Your output should be the lines from the one that contains "Installing jsbsim using" to the end of the listing, transcribed exactly. Include nothing else.

> **LISTED RECORDS**:
..........

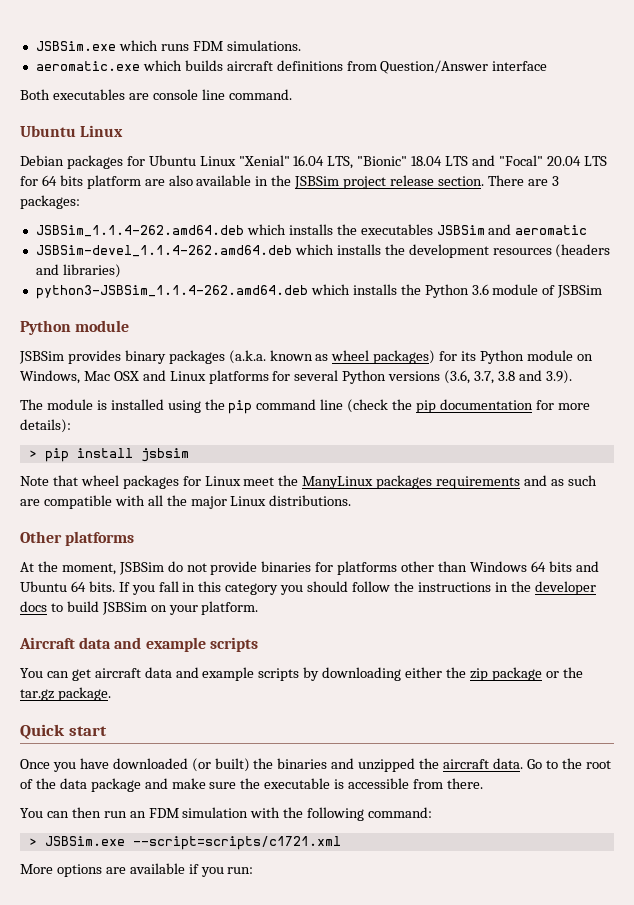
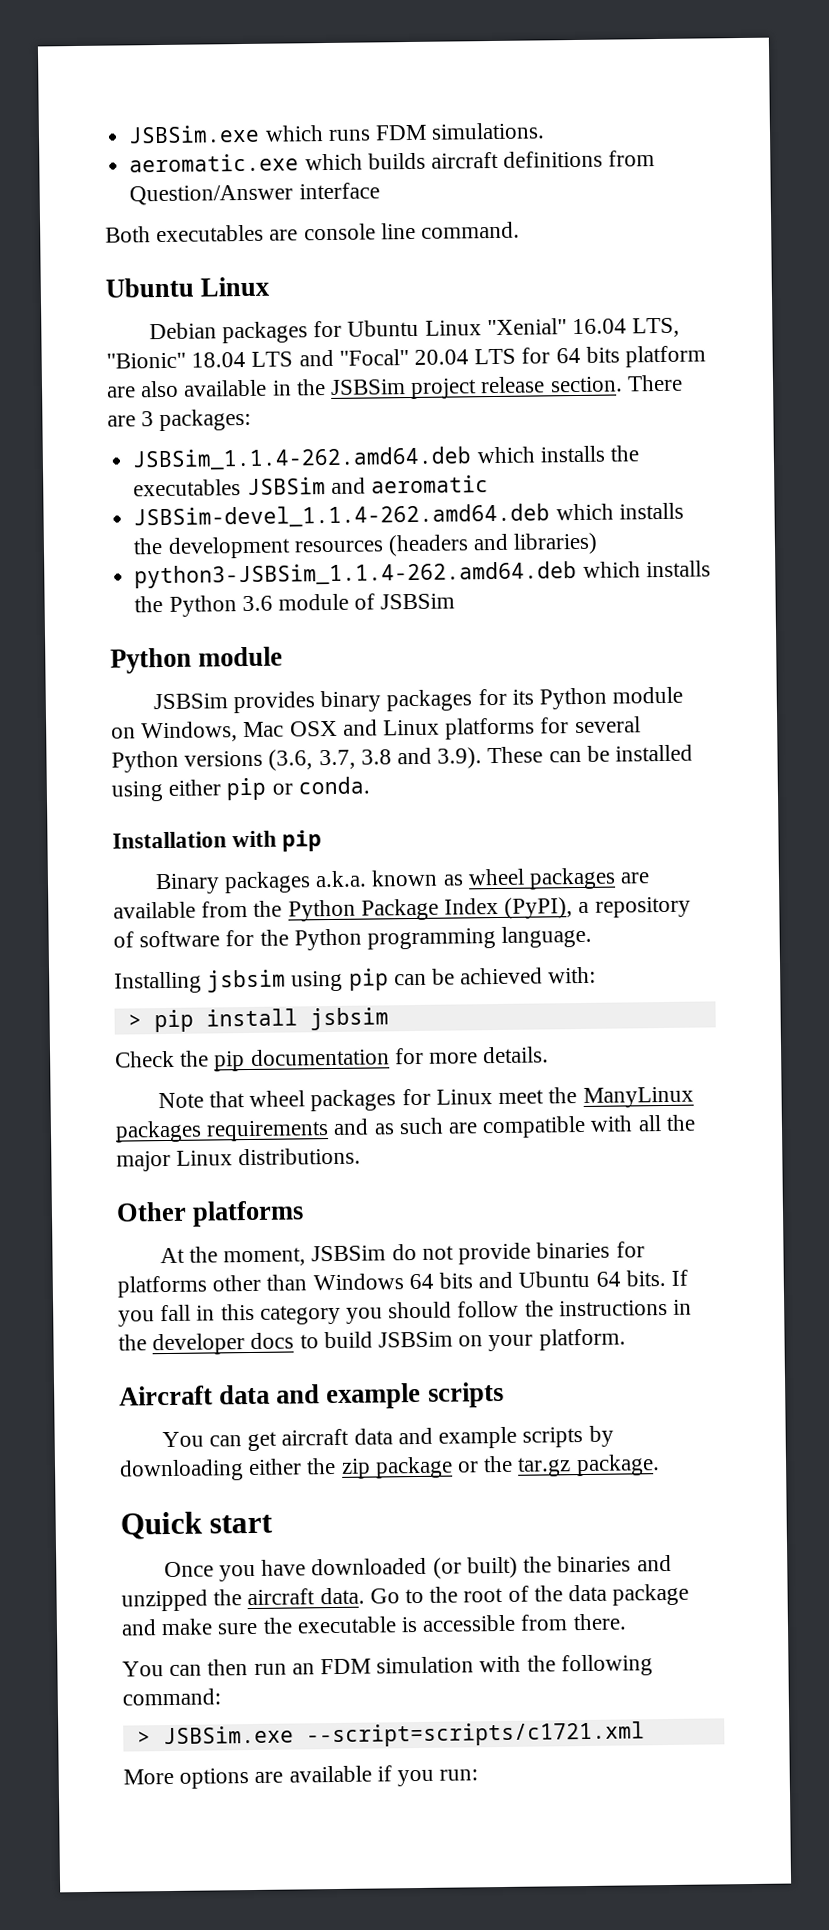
- JSBSim provides binary packages (a.k.a. known as wheel packages) for its Python module on Windows, Mac OSX and Linux platforms for several Python versions (3.6, 3.7, 3.8 and 3.9).
- The module is installed using the pip command line (check the pip documentation for more details):
+ JSBSim provides binary packages for its Python module on Windows, Mac OSX and Linux platforms for several Python versions (3.6, 3.7, 3.8 and 3.9). These can be installed using either pip or conda.
+ Installation with pip
+ Binary packages a.k.a. known as wheel packages are available from the Python Package Index (PyPI), a repository of software for the Python programming language.
+ Installing jsbsim using pip can be achieved with:
  > pip install jsbsim
+ Check the pip documentation for more details.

..........

> **EXERCISE SOLUTION**:
+ Installing jsbsim using pip can be achieved with:
  > pip install jsbsim
+ Check the pip documentation for more details.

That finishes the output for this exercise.